PHUKET, Thailand (Reuters) - A year after one of Southeast Asia's most popular fun-and-sun destinations became an eerily quiet shell of empty resorts, shops and nightclubs, residents of the Thai island of Phuket are hoping to save their economy with an inoculation programme.
For now, beach umbrellas rest rolled up on vacant hotel verandas, overlooking empty stretches of sand, while mannequins languish in dust-covered windows of shuttered shops.
"We are taking the opportunity to put our system to a test", said vice governor of Phuket province, Piyapong Choowong, adding that more than 70% of Phuket's population of about 650,000 would be vaccinated by July 1, when foreign vaccinated visitors are allowed in without the long quarantines that have kept most tourists away.

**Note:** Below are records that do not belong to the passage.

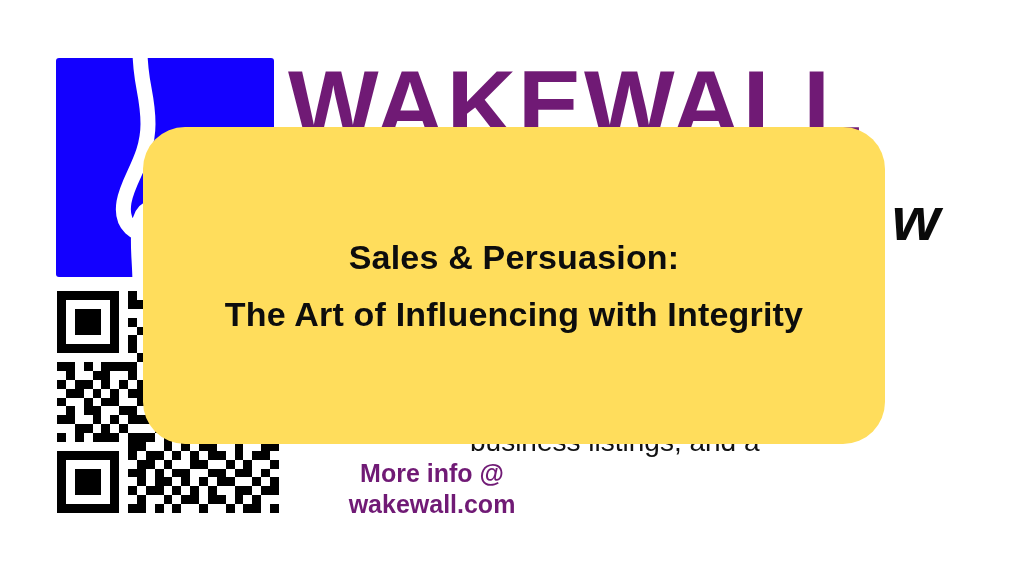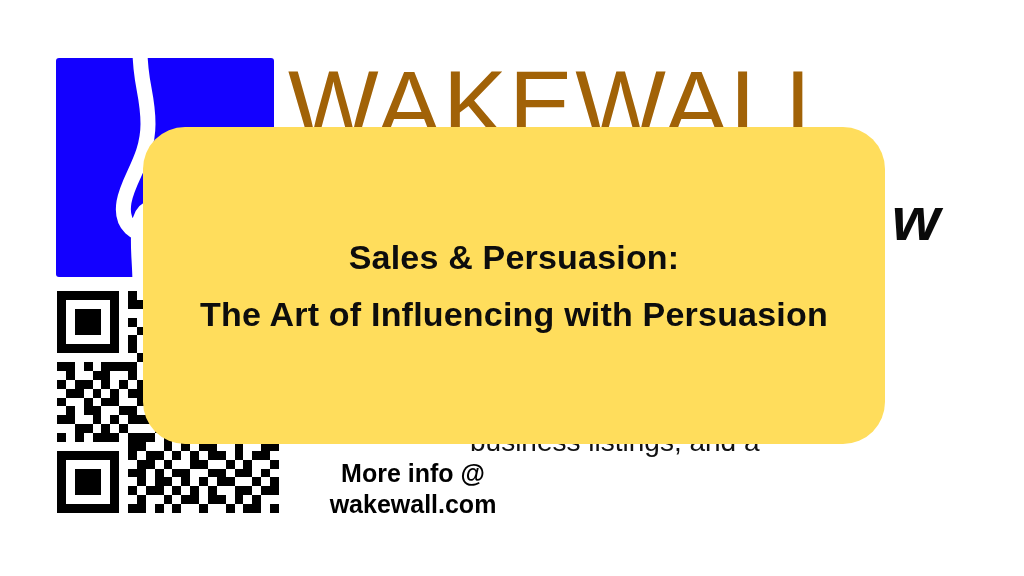--- a/index.html
+++ b/index.html
@@ -53,10 +53,10 @@
     left: 288px;
     top: 56px;
     font-size: 96px;
-    font-weight: 400;
+    font-weight: 700;
     letter-spacing: 2px;
     line-height: 1.02;
-    color: #a16207;
+    color: #701a75;
     white-space: nowrap;
   }
 

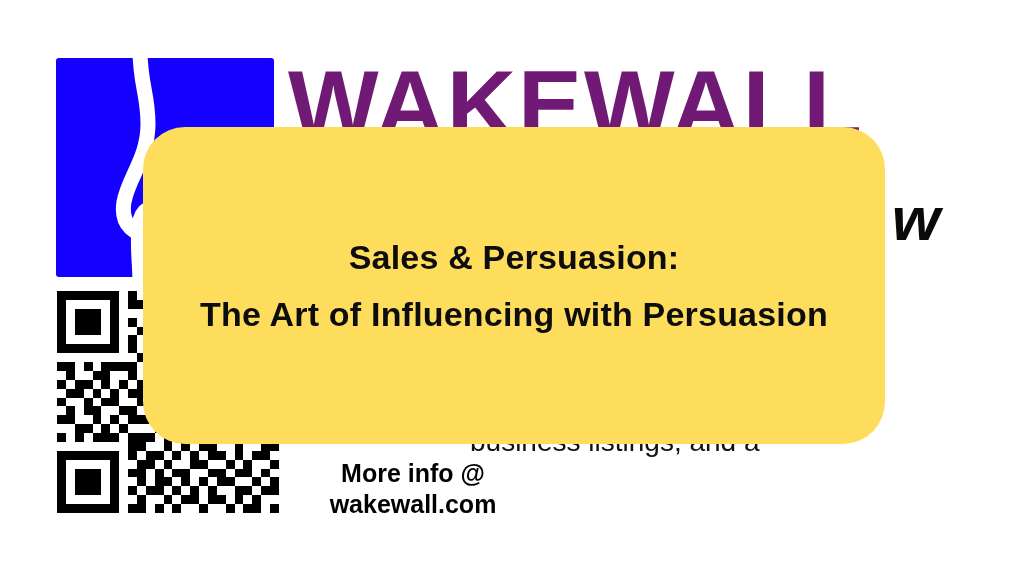--- a/index.html
+++ b/index.html
@@ -523,7 +523,7 @@
 
   <div id="title-card">
     <div id="card-title-line1">Sales &amp; Persuasion:</div>
-    <div id="card-title-line2">The Art of Influencing with Persuasion</div>
+    <div id="card-title-line2">The Art of Influencing with Integrity</div>
   </div>
 
 </div>

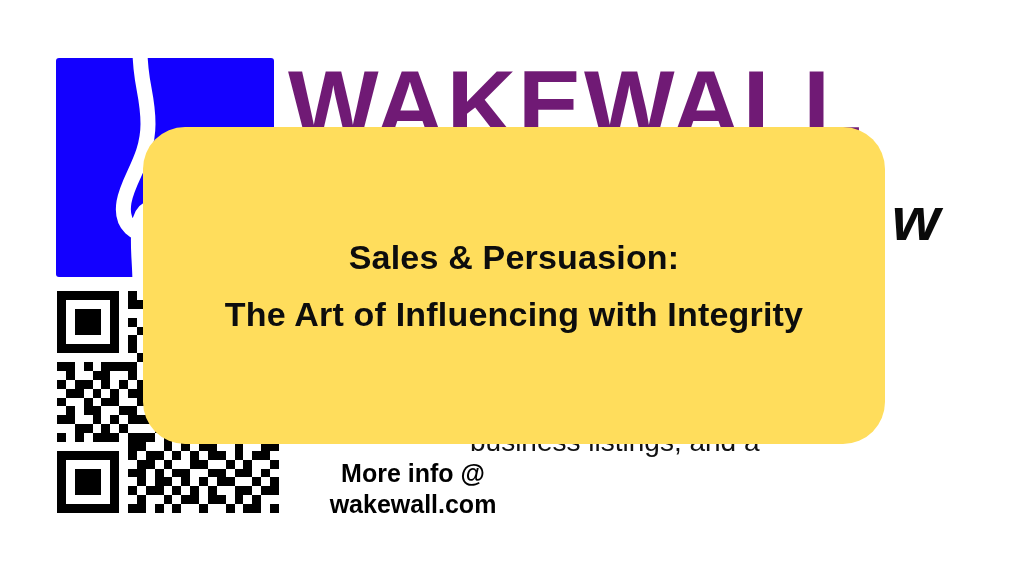--- a/index.html
+++ b/index.html
@@ -102,11 +102,11 @@
   
   #more-info {
     position: absolute;
-    left: 293px;
+    left: 312px;
     top: 458px;
     width: 240px;
     text-align: center;
-    color: #000000;
+    color: #701a75;
     line-height: 1.22;
   }
   #more-info-label {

Phuket has its own international airport, so tourists can roam the island freely without posing any coronavirus risk to the rest of Thailand's population.
Residents and vendors say they badly need the business.
"The situation is very bad. All stores are closed. People are suffering," said Uga, who sells coconuts and drinks by an empty beach.
Thailand lost about $50 billion in tourism revenue last year - an 82% plunge. Phuket, where about a quarter of foreign tourists spend time, was hit particularly hard.
The prospect of reopening, even as a third coronavirus wave kicks up hundreds of new cases in Thailand per day, has many hoping the worst is now over, though rebuilding may be slow.
The government hopes at least 100,000 tourists will visit Phuket in the third quarter.
Just 6.7 million foreign tourists visited Thailand in 2020, spending some $11 billion. That compares with nearly 40 million in 2019, when they spent $61 billion.